Таков религиозный опыт Кальвина: Новым Заветом начинает он, а кончает Ветхим. «Не думайте, что Я пришел нарушить закон или пророков; не нарушить пришел Я, но исполнить. Ибо истинно говорю вам: доколе не прейдет небо и земля, ни одна йота и ни одна черта не прейдет из закона» (Матфей, 5:17–18). Что это значит, Кальвин понял, как никто. «Все, что людям нужно знать для совершенной жизни, Господь заключил в Законе так, что им прибавлять к нему ничего не остается». «Будем же во всем неподвижны (tenons-nous cois)».[447]

Maran atha.

Господь грядет, —

в этих двух словах бьется вечное сердце христианства; перестанет биться — христианство умрет. Кальвин меньше, чем кто-нибудь, понял, что это значит. Вот почему Апокалипсис для него бессмыслица. В «Царстве Божьем» у него все, от водосточных труб до пыточных орудий, устроено так, как будто мир вечен, и Господь никогда не придет. Это тем удивительней, что высшее для него сияние святости — в кровавом венце Исповедников, и что пастырь их — он сам.[448] «Лучше вам сто раз умереть, чем покинуть то место, на котором вас поставил Господь. Но как мне стыдно, что нет у меня для вас ничего, кроме слов! О, насколько бы лучше мне с вами умереть, чем вас пережить и оплакивать! Но я знаю одно—что нельзя больше страдать, чем я за вас страдаю».[449]

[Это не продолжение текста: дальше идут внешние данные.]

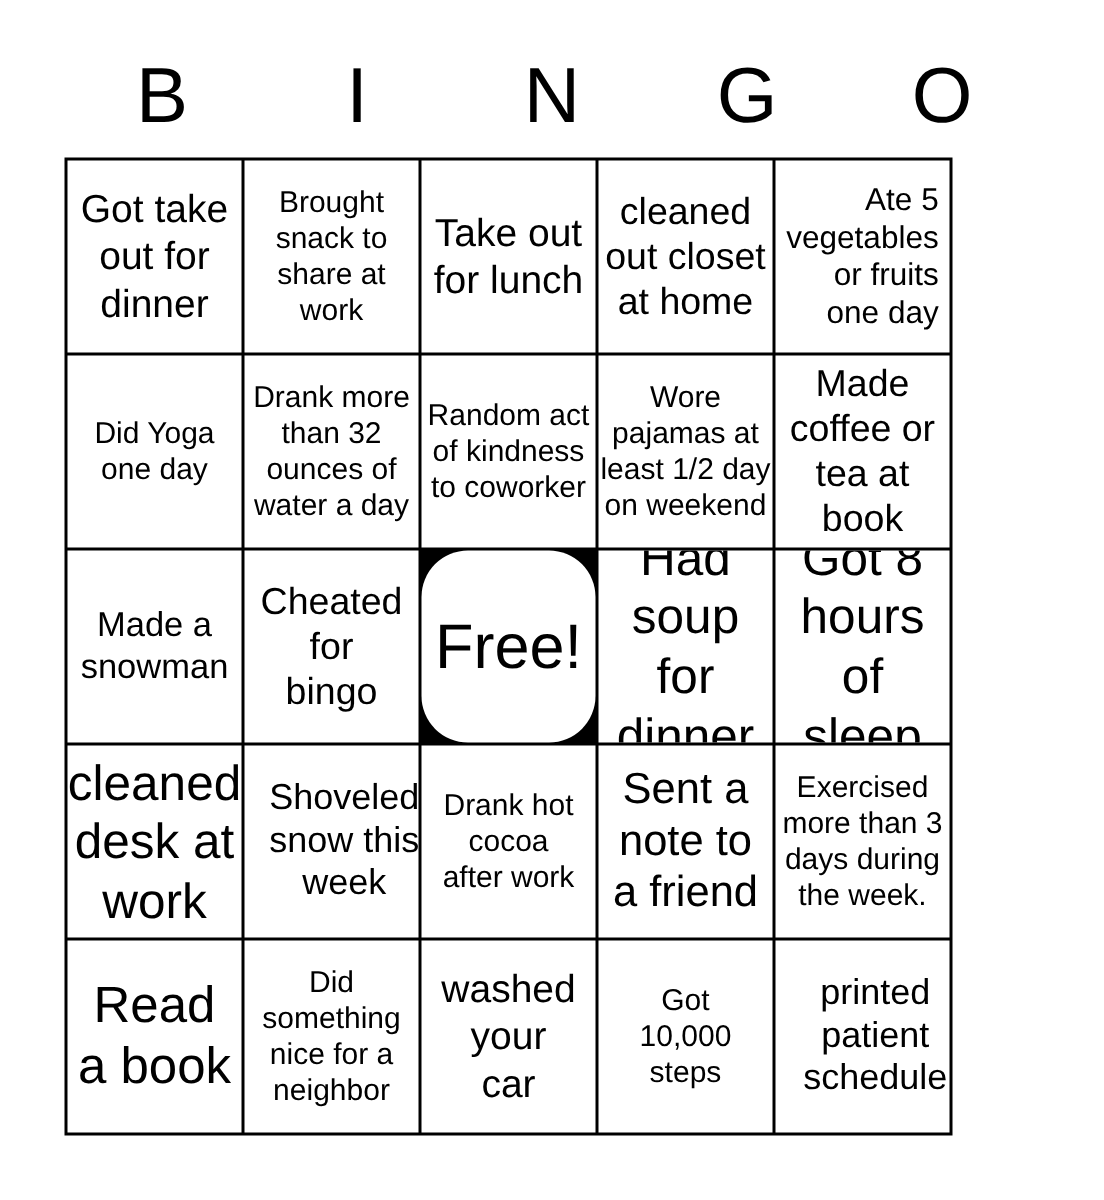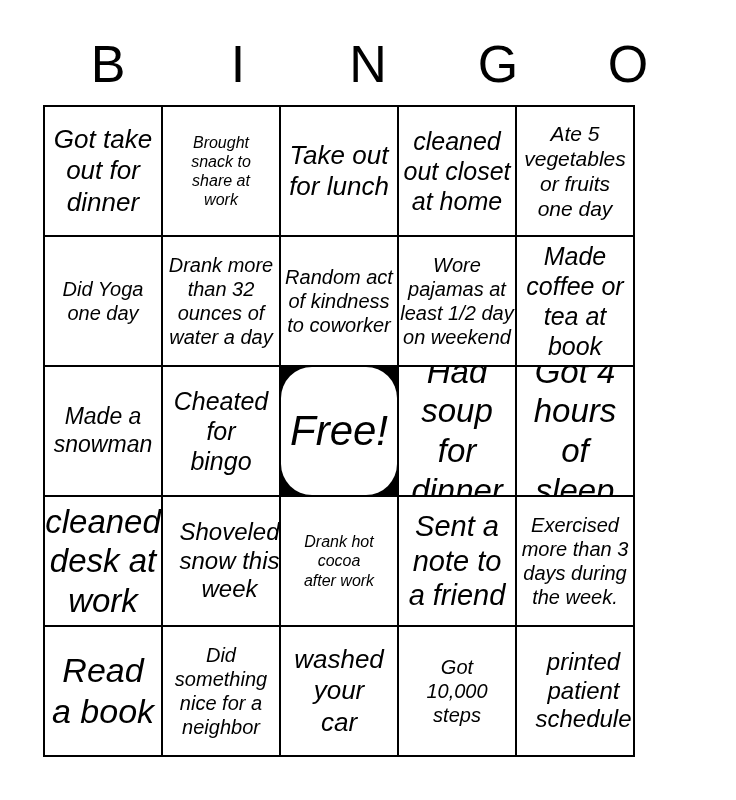"Got take" .bingo-board { font-style: italic -> none }
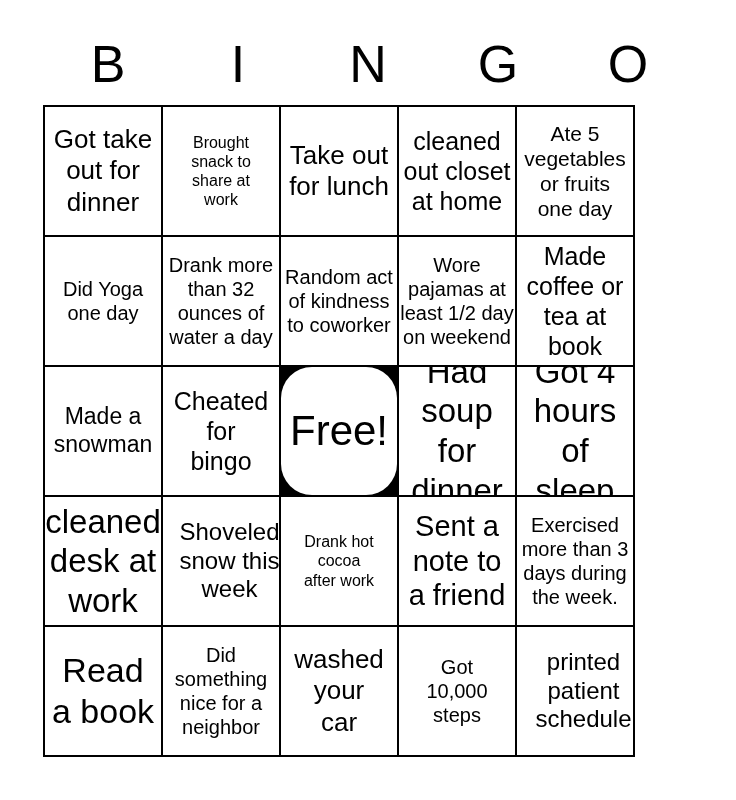"Brought" .fs22 { font-size: 16px -> 20px }
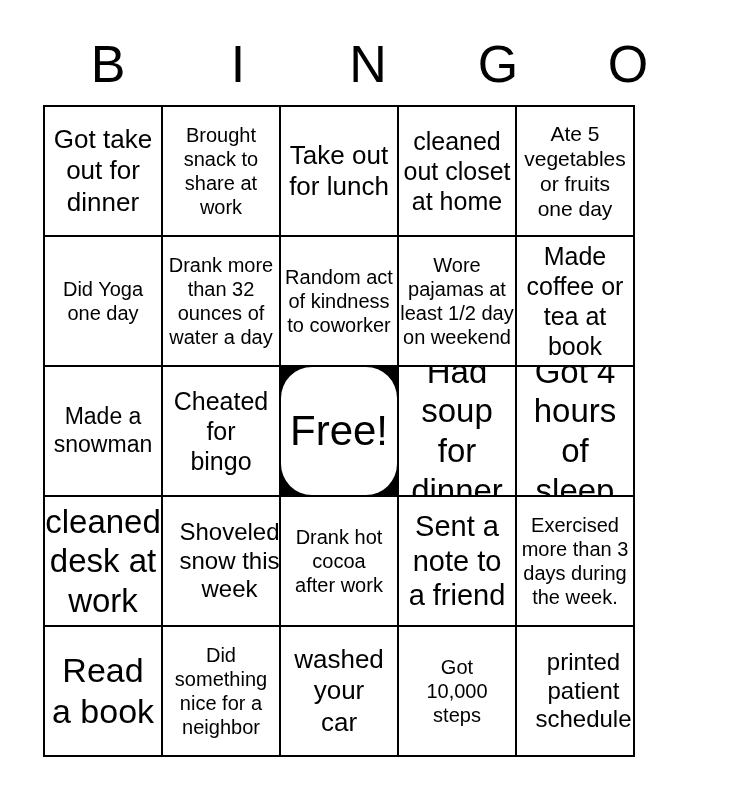"Ate 5" .fs21 { text-align: none -> right }
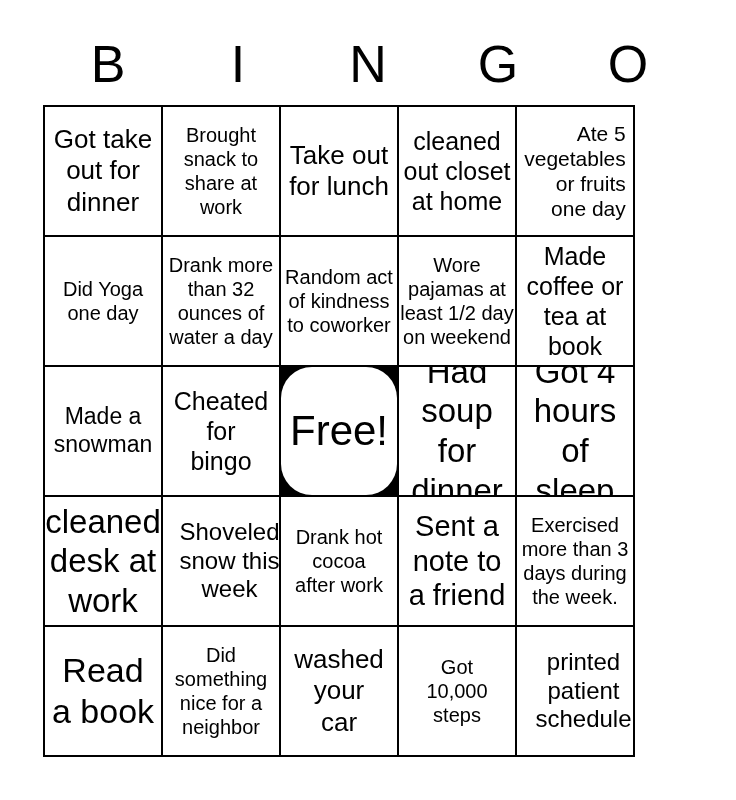"Got 4" div.cell { text: 4 -> 8 }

Мучим был за беззакония наши; наказание мира нашего было на Нем,

и ранами Его мы исцелились (Исайя, 53:5), —

этого никто не мог бы понять лучше Кальвина. Пристальнее, чем кто-либо, заглянул он в лицо Распятого и увидел в Нем брата: «Вот Он, Сын Божий, — наш Брат».[450] «Должен был Иисус в агонии бороться, лицом к лицу, со всеми силами ада и с ужасом вечной смерти, погибели вечной для Себя самого: иначе жертва Его за нас была бы неполной. Наше примирение с Богом могло совершиться только Его сошествием в ад».[451]

К Сыну Божию — Брату Человеческому — никто не подходил ближе Кальвина. Но вот подошел, заглянул в лицо Его, и прошел мимо — мимо Сына к Отцу. Этого он, конечно, сам не знает и, если бы это сказали ему, — не поверил бы, а если бы поверил, то сошел бы с ума или умер бы от ужаса.

В этом — нездешний, нечеловеческий, сверхъестественный, чудовищный грех Кальвина. Но, может быть, этот грех не вменится ему, потому что не он сам его совершил, а Кто-то — за него; не он сам пожертвовал собой, а Кто-то пожертвовал им для будущего, всемирно-исторического действия Трех.

44

В 1559 году, в Сочельник, Кальвин, проповедуя в переполненном соборе Св. Петра, должен был сильно напрягать голос, чтобы все могли его слышать. На следующий день, только что он сел обедать, сделался у него такой припадок кашля с кровохарканьем, что он должен был встать из-за стола. Раза три пытался возвращаться к нему, но кашель возобновлялся с большей силой, так что он вынужден был, наконец, лечь в постель. Позвали врача, и тот, осмотрев больного, сказал, что это чахотка.[452]

Вместе с этой болезнью возобновились и все прежние с новою силой: перемежающаяся лихорадка, кровавый понос, почечуй, камни в почках, камни в печени и такие головные боли, что он почти лишался чувств.[453]

Радоваться могли бы мщению все в женевских застенках запытанные: разнообразные муки терзали его, как раскаленные клещи, иглы, тиски и другие бесчисленные орудия пытки. Но если бы ему сказали, что все эти муки посланы ему для того, чтобы он покаялся в муках, причиненных другим, то он, вероятно, не понял бы и почувствовал себя невиннее, чем когда-либо.

В минуты крайних мук он подымал глаза к небу и, как будто с недоумением, спрашивал: «Доколе же, Господи? (Usque quo, Domine?)»[454]

Может быть, надо ему было пройти сквозь какой-то нездешний очистительный огонь страданий и, чтобы подойти к тому огню, надо было пройти сквозь этот.